After he put the phone back in his pocket, White offered his hand to Jesse. Jesse took it, gave it a shake that wasn’t exactly warm and friendly, nor was it icy and belligerent. It was a shake to signal he was here on business. White understood.

“You look like a man on a mission, huh?”

“Uh-huh.”

“Let’s go into the kitchen to talk. I need some coffee.”

Jesse followed White into the enormous country kitchen of the Wickham house. He sat at the island while White fussed with the coffee machine.
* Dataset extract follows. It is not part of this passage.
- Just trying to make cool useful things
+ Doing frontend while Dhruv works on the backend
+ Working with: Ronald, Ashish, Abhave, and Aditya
“Look at this thing, Chief. It’s more complicated than the Saturn Five rocket. It grinds the beans, brews the coffee, steams the milk. I don’t know, I miss the days when coffee came in a can, you threw a few scoops in a basket, added some water to the pot, and you percolated the shit out of it. I’m getting old, Stone.”

Jesse, who’d didn’t have much use for White, thought this was the first human moment they’d shared. It was the first time White let his guard down and stopped being Terry Jester’s blustery manager and promoter. And White wasn’t done showing his human face.
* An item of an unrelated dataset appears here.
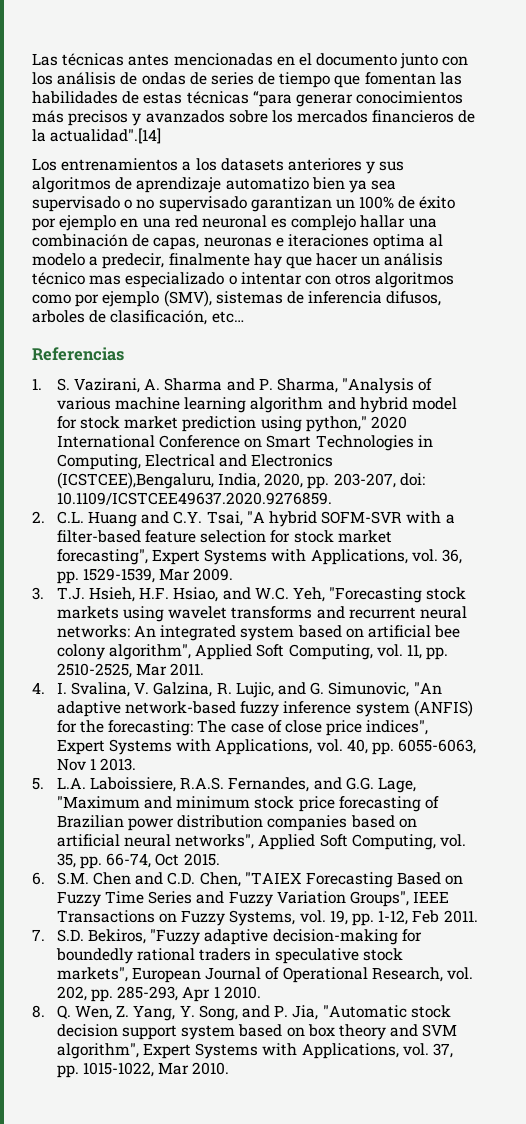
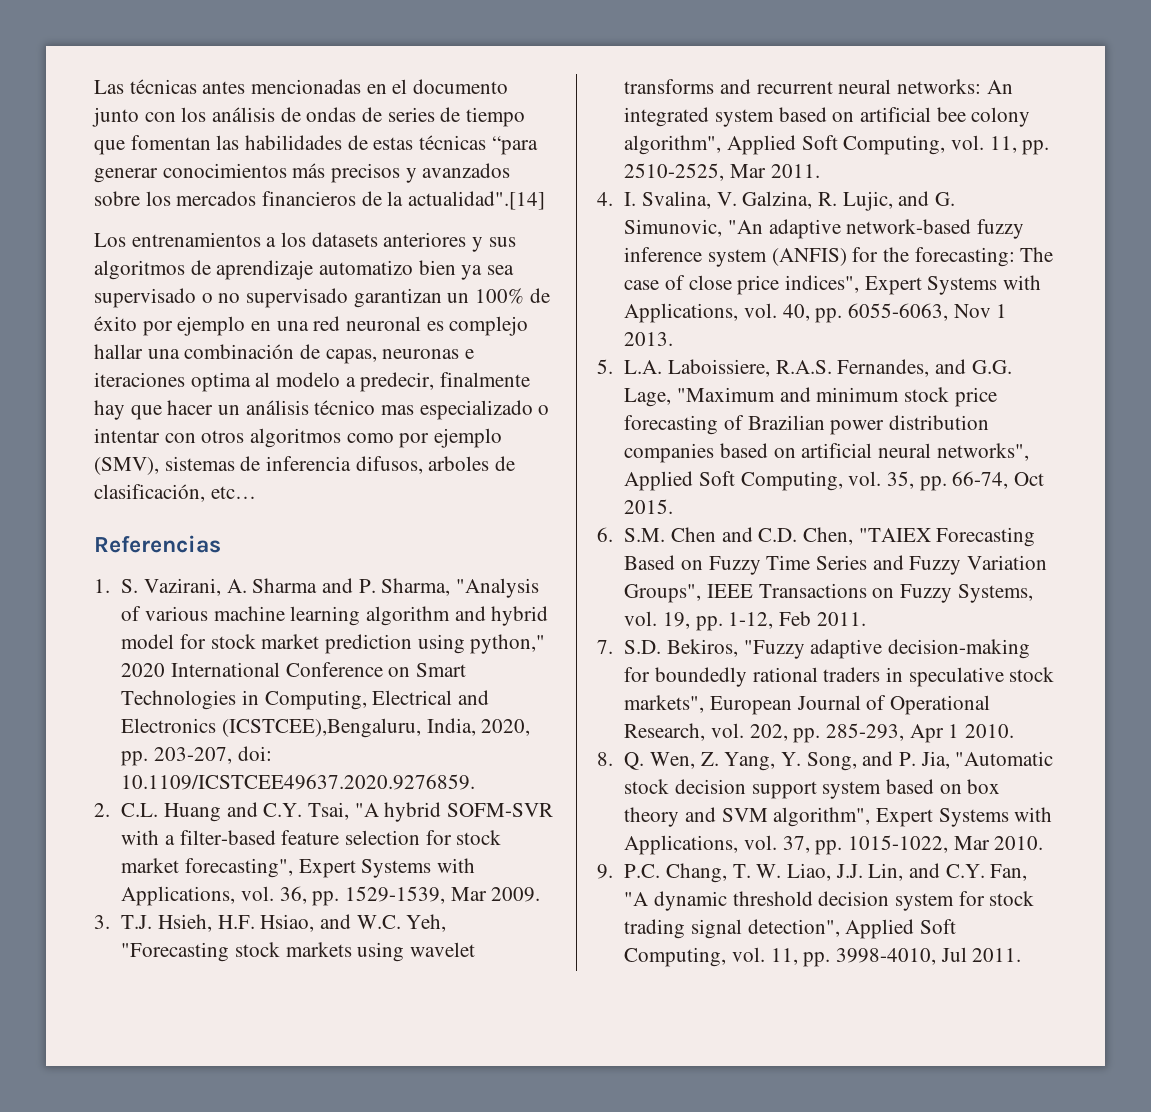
+ 9. P.C. Chang, T. W. Liao, J.J. Lin, and C.Y. Fan, "A dynamic threshold decision system for stock trading signal detection", Applied Soft Computing, vol. 11, pp. 3998-4010, Jul 2011.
“The music business, too. It used to be a glorious thing. Now it’s like a bad-paying hobby. Kids don’t think you should have to pay for anything anymore. They’ve been raised in a Walmart and Amazon economy where everything can be shopped down to prices so low no one can make a living. Art for them is free. With file sharing and piracy... I’m glad I’m almost out of it.” White got a faraway look in his faded blue eyes. “The business used to be exciting, so full of characters. We used to create product you could hold in your hands. Now what do you have? You have atoms rearranged on a hard drive. Where’s the album cover, the liner notes? It’s all gone down the crapper.” He came back into the moment as he finished steaming his milk and pouring it into his espresso. “So, what can I do for you?”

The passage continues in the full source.